Humans are social animals. From birth, we’re hard-wired for connection and community.
The current environment places this essential need under huge threat.
With the requirement for social distancing and remote working to cope with the public health threat posed by the coronavirus, the accompanying sense of isolation and disconnectedness could end up taking a huge toll on our mental health.
Research from dozens of studies finds a consistent relationship between social isolation, depression, anxiety and worse.
It’s all rooted in science.
We experience isolation as a physical state of emergency. The absence of social connection creates a state of stress in the body, stimulated by the release of more cortisol (stress hormone) and a lack of oxytocin (social bonding hormone).
But this isn't about laying it on thick with the doom and gloom.
Actually, as human beings, we’re incredibly resilient.

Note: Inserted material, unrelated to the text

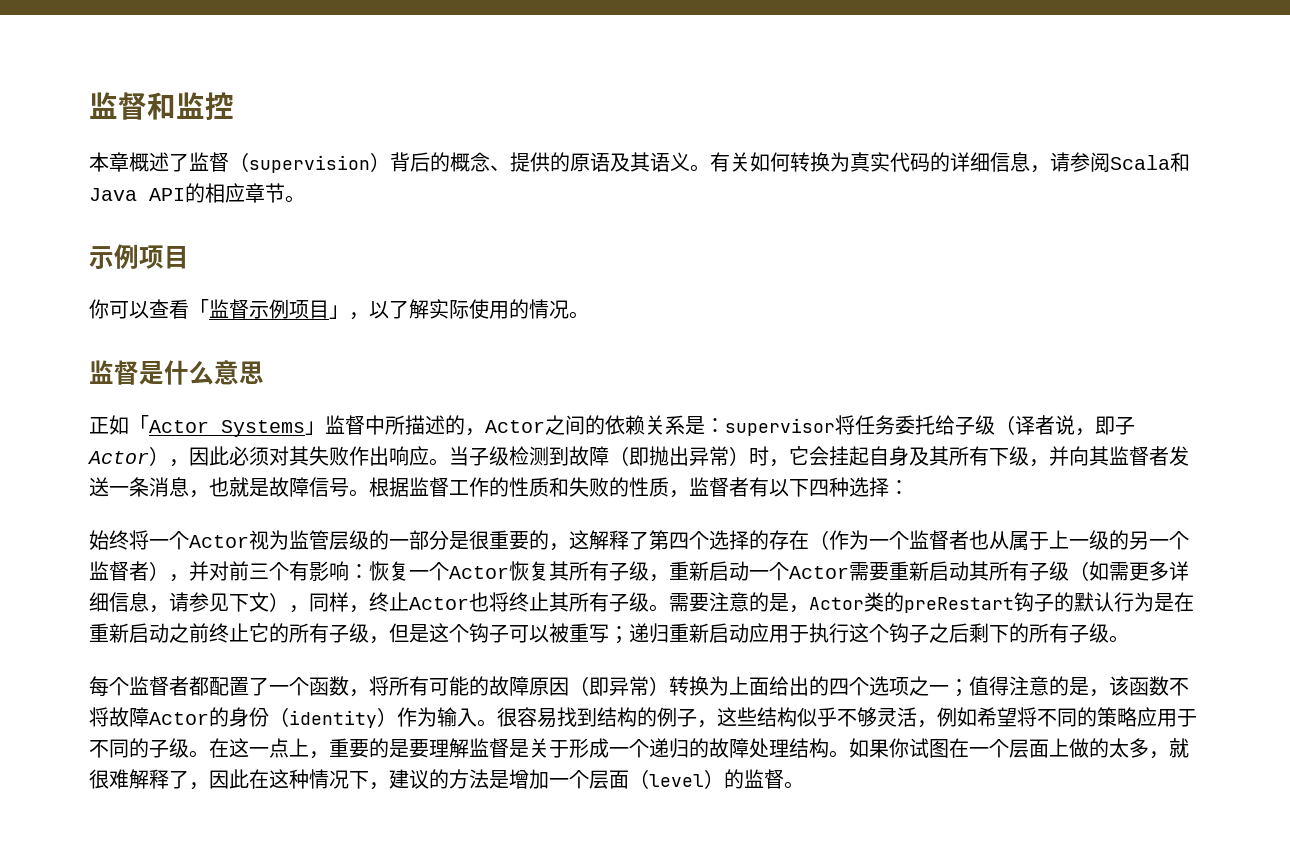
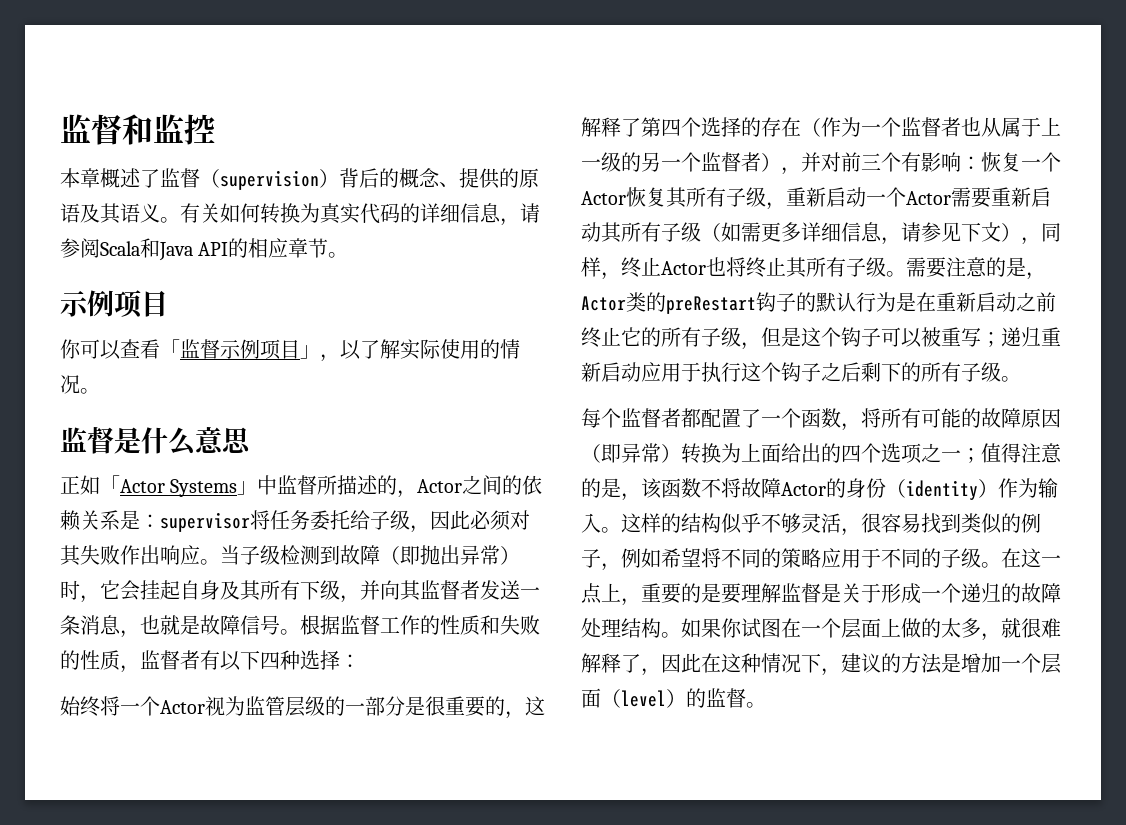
- 正如「Actor Systems」监督中所描述的，Actor之间的依赖关系是：supervisor将任务委托给子级（译者说，即子Actor），因此必须对其失败作出响应。
+ 正如「Actor Systems」中监督所描述的，Actor之间的依赖关系是：supervisor将任务委托给子级，因此必须对其失败作出响应。
- 很容易找到结构的例子，这些结构似乎不够灵活，例如希望将不同的策略应用于不同的子级。
+ 这样的结构似乎不够灵活，很容易找到类似的例子，例如希望将不同的策略应用于不同的子级。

And the more flexible we are, the greater our resilience to trauma.
Someone recently made the brilliant analogy of buildings that are made to withstand earthquakes by swaying with the movement of the shaking ground below.
This greater flexibility allows them to withstand the stress. Don’t ask me to explain the science of the design, but you get the idea.

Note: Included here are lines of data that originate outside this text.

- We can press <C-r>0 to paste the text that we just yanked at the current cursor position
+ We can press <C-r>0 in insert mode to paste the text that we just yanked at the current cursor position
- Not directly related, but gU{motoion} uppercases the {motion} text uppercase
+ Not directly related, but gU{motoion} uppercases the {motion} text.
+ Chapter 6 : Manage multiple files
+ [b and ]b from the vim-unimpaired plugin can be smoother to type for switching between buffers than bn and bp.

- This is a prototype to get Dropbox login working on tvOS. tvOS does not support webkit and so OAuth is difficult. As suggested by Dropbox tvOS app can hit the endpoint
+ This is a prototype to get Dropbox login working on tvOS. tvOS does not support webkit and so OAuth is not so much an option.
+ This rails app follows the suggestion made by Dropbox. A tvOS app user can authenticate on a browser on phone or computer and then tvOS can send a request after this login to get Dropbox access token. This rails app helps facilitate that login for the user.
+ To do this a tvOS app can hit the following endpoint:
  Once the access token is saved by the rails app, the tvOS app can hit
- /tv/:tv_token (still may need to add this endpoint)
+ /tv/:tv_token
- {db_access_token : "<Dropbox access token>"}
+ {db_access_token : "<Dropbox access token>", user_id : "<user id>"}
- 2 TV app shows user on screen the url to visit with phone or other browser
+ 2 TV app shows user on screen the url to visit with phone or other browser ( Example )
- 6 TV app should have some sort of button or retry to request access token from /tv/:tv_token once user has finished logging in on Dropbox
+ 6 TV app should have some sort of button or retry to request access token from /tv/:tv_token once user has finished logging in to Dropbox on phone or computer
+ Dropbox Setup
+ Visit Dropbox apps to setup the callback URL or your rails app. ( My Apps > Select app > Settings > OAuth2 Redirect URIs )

Just like those buildings, we also have some pretty nifty technology to give us that flexibility, supporting us through this crisis and beyond: the likes of Zoom, Skype, Microsoft Teams, Slack, Whatsapp, Facetime and others.
While the current crisis may have jolted us into action, the trend of remote working and physical distance is by no means new.
If we weren't doing it already, it's time we harnessed technology in whatever guise to stay connected.
Crisis or no crisis, virtual communication can be used to supplement our face-to-face interactions, making us more agile and flexible and our interconnectedness more resilient.
This has to be a good thing, given our reliance on feeling connected for health and happiness.
Research professor Brené Brown puts it brilliantly.
She says: “Fear and anxiety can drive us to become very self-focused [but] this is the ultimate reminder that we are inextricably connected to each other.
"Turning away from collective action right now – as tempting as it is – will only generate more pain.”
Businesses must take drastic action make sure their people stay connected.
Eric Yuan, chief executive of Zoom, said recently: “Given this coronavirus, I think overnight almost everybody really understood they needed a tool like this…..This will dramatically change the landscape.
"I truly believe in the future, everyone will [use] video for remote worker collaboration.”
We’ll discover a lot through this forced geographical isolation.
Sometimes absence is the only way to truly understand the value of something.
At The Speakers' Gym, we believe in the importance of teams with high levels of emotional intelligence that communicate exceptionally well every day.
Much of our consultancy is focused on equipping teams with the practical tools to put our core philosophy into action: 'speak, listen, act' and repeat.
Teams that stay connected, that speak and listen to each other, are far more agile. They are also innovative, and learn to fail fast and move on.
Teams that work in silos and that don’t collaborate are less happy and far less productive.
When you remove the physical place of work, you realise just how vital this communication and connection is for business success. More and more firms will learn this now.
It’s not enough to rely on presence in a common space for connection. We’ll have to work harder. In fact, being simply present at an office has made us a little lazy.
The tools have been available for some time. We just haven’t made best use of them.
Recently I spoke with a team leader who said their business has had access to Microsoft Teams for years. They’re only now making use of it.
There could be countless practical advances in the way businesses work through being forced to embrace virtual communication tools in the immediate term.
A positive experience of not having to be physically present and travel to a meeting could result in lasting changes.
We can start saving the money, time and headpsace exerted just to get everyone in one place. We could reduce our carbon footprint and improve work-life balance.
This isn’t about doing away with face-to-face interaction. Far from it.
But by embracing more flexible means of communicating, we’ll remove barriers and increase our interconnectedness.
There’s no escaping it – this is an incredibly challenging time and the effects of the coranavirus have already been devastating.
To be clear, I’m not claiming the current situation to be a happily ever after.
But if it forces us to start exploring new ways to stay connected and to collaborate, regardless of the logistical challenges, this is one positive.
If it also forces us to understand the value in looking out for each other, and in coming together to tackle our biggest challenges, business (and everyone else) will eventually reap the benefits.